It’s never made sense to me; some guy sitting in his lounger in front of television enjoying a Coors Light, yells out to his wife: ”I hate them queers! I’d kill one if they ever tried to put the make on me!”. As if.
In 2004, polls showed that most Americans opposed Marriage Equality, with only 31% in favor, according to the Pew Research Center. Today, those numbers are reversed: 61% support same-sex marriage, while 31 percent oppose it.
The fascinating thing is is that support for Marriage Equality has increased across different generations, political affiliations and religious faiths. Even with White Evangelical Christians support for same-sex marriage has grown from 11% a decade ago to 29% in 2019, according to Pew.
50 years after police raided the Stonewall Inn, bringing two days of riots that became a catalyst for the modern Gay Rights Movement, a record number of LGBTQ candidates have been elected to Congress. Colorado elected the country’s first openly gay governor, Chicago has a lesbian mayor and the first openly gay Democratic candidate is running for president. Yet, LGBTQ Rights are under threat in Donald Trump’s America, leaving me to wonder what drives the president, his cronies and his acolytes to be working so hard to roll-back rights for queer people. Could it be that there are so many closet cases?

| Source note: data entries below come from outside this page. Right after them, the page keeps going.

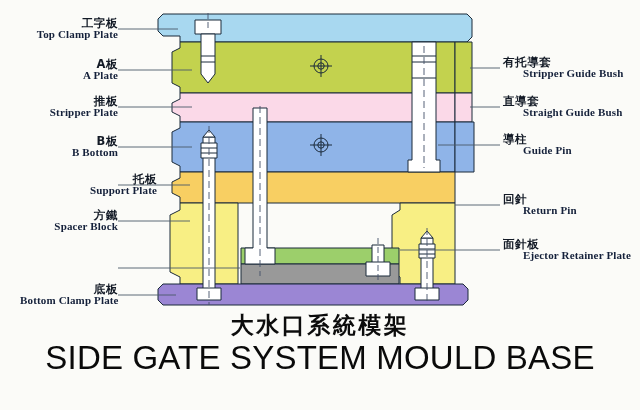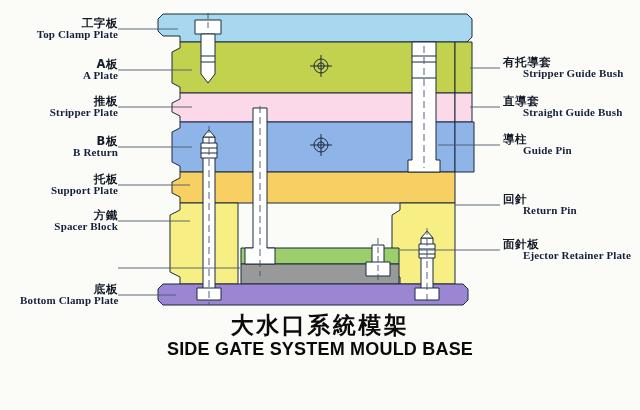--- a/index.html
+++ b/index.html
@@ -182,7 +182,7 @@
 
   <div class="label left" style="left:0;width:118px;top:135px;">
     <div class="cn">B板</div>
-    <div class="en">B Return</div>
+    <div class="en">B Bottom</div>
   </div>
 
   <div class="label left" style="left:0;width:118px;top:173px;">

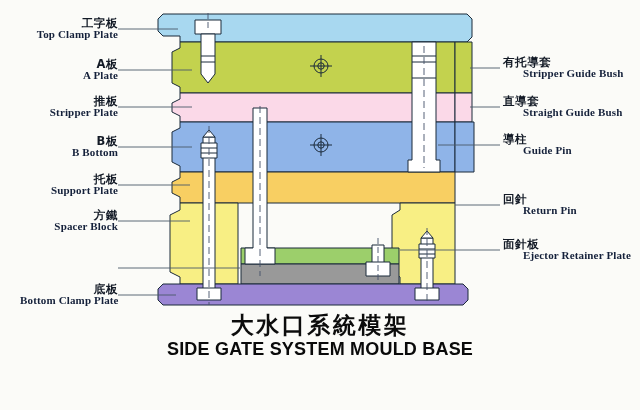--- a/index.html
+++ b/index.html
@@ -185,7 +185,7 @@
     <div class="en">B Bottom</div>
   </div>
 
-  <div class="label left" style="left:0;width:118px;top:173px;">
+  <div class="label left" style="left:0;width:118px;top:173px;padding-left:39px;">
     <div class="cn">托板</div>
     <div class="en">Support Plate</div>
   </div>

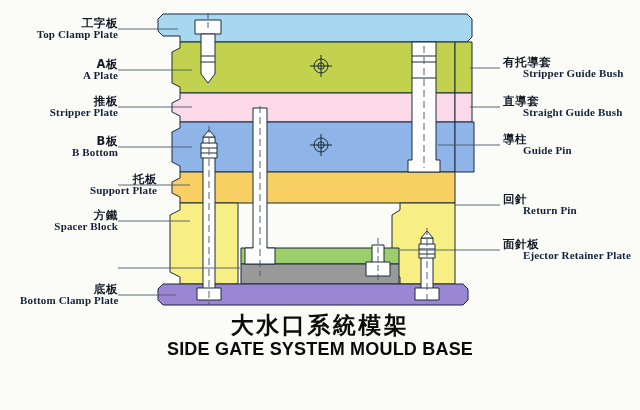--- a/index.html
+++ b/index.html
@@ -48,8 +48,8 @@
   }
   #title .t-en{
     font-family:"Liberation Sans",sans-serif;
-    font-weight:700;
-    font-size:18px;
+    font-weight:400;
+    font-size:33px;
     color:#0a0a0a;
     letter-spacing:.2px;
     line-height:1.14;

It’s no surprise that many studies have explored the reasons behind homophobia. One interesting study, conducted in 2012, presented evidence of a possible link between implicit homosexuality and homophobia. Putting it simply; a closeted gay man is more likely to be anti-gay. Surprising no one.
Published in the Journal of Personality and Social Psychology, the study found there are higher levels of homophobia in those who have unacknowledged attraction towards the same sex. These levels were exacerbated when the parents of those people also held homophobic attitudes and people who come from authoritarian homes.
People who identify as straight, but in psychological tests show a strong attraction to the same sex, may be threatened by LGBTQ individuals because they remind them of themselves, or rather, what they keep hidden.
According the study:
In many cases these are people who are at war with themselves, and they are turning this internal conflict outward.
A previous study from 1996 found that homophobic yet self-identified straight men showed an “increase in penile erection” in response to gay male porn – significantly more so than non-homophobic heterosexual men.

I wonder if Vice President Mike Pence gets a boner from Calvin Kline underwear ads, or if Wilbur Ross sneaks a peek at GayTube, or if Eric is sometimes sneaking in the bathroom while Don Jr. is showering?